Not an Alternative is a hybrid arts collective and nonprofit organization whose mission aims to integrate art, activism and theory in order to affect popular understandings of events, symbols and history.

Works on display

– Adrian Melis, Vigilia-Nigth Watch
– Cesare Pietroiusti, Money Watching
– Ruben Santiago, Pre-existing condition x-y
– Ghana Think Thank, Give us your problem!
– Judi Werthein, Brinco

RESPONDERS

Claire Bishop, Assoc. Prof of Art History at the CUNY Graduate Center. She is an internationally acknowledged scholar of contemporary art and is widely considered to be an original thinker and creative interpreter of contemporary art.

New York Council Member Julissa Ferreras proudly serves Corona, East Elmhurst and parts of Jackson Heights-an area of Queens that is one of the most diversely populated areas in the country. She was Assistant Director of the Community Conciliation Network in Corona, and shortly thereafter the Beacon Director at P.S. 19, the nation’s most overcrowded school. Elected to the City Council in 2009, currently serves as Chair of the Women’s Issues Committee.

Tom Finkerpearl, Executive Director of The Queens Museum of Art. He has worked as a curator and deputy director at P.S.1, New York, and Director of the Percent for Art Program at the New York City Department of Cultural Affairs. His new book, The Art of Social Cooperation is forthcoming from Duke University Press.

Larissa Harris, Curator at the Queens Museum of Art.  She was associate director of the Center for Advanced Visual Studies at MIT from 2004-2008 and is one half of a partnership called The Steins, which produces occasional, extremely brief exhibitions in basements in the Lower East Side.

Make the Road New York promotes economic justice, equity and opportunity for all New Yorkers through community and electoral organizing, strategic policy advocacy, leadership development, youth and adult education, and high quality legal and support services.

New Immigrant Community Empowerment (NICE) is a community-based, non-profit organization that works to ensure that new immigrants can build social, political and economic power in their communities and beyond. NICE envisions a world where all people -regardless of status- live and work with dignity and justice.
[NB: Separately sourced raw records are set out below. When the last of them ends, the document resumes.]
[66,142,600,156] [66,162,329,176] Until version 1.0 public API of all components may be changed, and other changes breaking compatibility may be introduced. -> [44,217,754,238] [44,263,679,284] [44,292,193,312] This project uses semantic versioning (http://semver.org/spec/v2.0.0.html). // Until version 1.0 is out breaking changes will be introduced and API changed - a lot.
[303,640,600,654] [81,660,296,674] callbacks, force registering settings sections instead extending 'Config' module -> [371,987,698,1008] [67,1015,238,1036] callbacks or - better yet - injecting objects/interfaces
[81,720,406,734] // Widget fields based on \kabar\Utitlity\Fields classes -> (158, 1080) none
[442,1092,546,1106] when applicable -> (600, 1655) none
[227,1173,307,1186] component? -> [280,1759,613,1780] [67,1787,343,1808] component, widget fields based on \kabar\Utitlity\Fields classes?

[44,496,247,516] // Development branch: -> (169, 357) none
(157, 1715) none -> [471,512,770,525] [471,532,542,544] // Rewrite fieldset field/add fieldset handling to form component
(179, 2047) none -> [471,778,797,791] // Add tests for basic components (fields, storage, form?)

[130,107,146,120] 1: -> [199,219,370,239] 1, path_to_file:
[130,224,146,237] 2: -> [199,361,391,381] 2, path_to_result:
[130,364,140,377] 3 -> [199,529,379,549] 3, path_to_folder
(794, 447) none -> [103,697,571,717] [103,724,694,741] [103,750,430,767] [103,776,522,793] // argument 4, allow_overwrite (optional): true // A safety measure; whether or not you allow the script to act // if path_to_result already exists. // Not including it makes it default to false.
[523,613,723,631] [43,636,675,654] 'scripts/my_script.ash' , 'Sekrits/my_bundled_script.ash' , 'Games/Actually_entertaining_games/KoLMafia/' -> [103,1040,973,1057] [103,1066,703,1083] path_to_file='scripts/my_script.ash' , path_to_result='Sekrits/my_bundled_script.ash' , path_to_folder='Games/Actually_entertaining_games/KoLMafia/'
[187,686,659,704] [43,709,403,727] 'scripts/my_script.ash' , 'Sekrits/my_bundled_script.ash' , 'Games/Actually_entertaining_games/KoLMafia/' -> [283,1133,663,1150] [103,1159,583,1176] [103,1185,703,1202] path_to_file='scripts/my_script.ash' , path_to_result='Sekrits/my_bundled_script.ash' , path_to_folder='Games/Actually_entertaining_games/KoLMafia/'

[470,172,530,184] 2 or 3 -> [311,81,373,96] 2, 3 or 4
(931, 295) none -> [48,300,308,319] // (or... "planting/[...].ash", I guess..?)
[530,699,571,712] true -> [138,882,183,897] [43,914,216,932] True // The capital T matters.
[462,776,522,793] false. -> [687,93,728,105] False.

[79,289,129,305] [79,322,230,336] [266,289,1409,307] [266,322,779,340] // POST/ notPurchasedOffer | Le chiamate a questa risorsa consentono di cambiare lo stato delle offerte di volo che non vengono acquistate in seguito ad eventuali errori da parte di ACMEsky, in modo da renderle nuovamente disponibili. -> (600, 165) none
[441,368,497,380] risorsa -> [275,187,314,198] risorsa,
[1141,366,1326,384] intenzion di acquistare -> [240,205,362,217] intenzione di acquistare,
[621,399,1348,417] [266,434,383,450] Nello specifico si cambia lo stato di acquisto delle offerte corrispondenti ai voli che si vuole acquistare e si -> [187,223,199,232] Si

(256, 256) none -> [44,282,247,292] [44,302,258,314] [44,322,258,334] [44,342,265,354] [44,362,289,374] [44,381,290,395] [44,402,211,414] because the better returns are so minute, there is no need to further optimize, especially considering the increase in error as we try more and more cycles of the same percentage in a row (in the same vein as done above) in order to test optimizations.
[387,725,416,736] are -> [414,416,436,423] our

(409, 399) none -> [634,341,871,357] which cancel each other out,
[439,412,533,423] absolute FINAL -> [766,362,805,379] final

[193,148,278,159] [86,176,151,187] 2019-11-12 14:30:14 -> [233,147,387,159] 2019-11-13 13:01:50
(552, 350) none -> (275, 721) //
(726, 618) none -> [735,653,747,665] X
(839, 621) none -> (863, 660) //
Nato Thompson, Chief Curator at Creative Time. He has also worked as the Curator at MASS MoCA. His writings have appeared in numerous publications including Art Journal, tema celeste, Parkett, Cabinet and The Journal of Aesthetics and Protest. The College Art Association awarded him for distinguished writing in Art Journal in 2004.

Gregg Scholette, Chair, MFA Studio Art Program at Queens College, CUNY. He is a New York-based artist, writer, and founding member of Political Art Documentation/Distribution (PAD/D: 1980-1988), and REPOhistory (1989-2000).His recent book Dark Matter: Art and Politics in the Age of Enterprise Culture was just published by Pluto Press.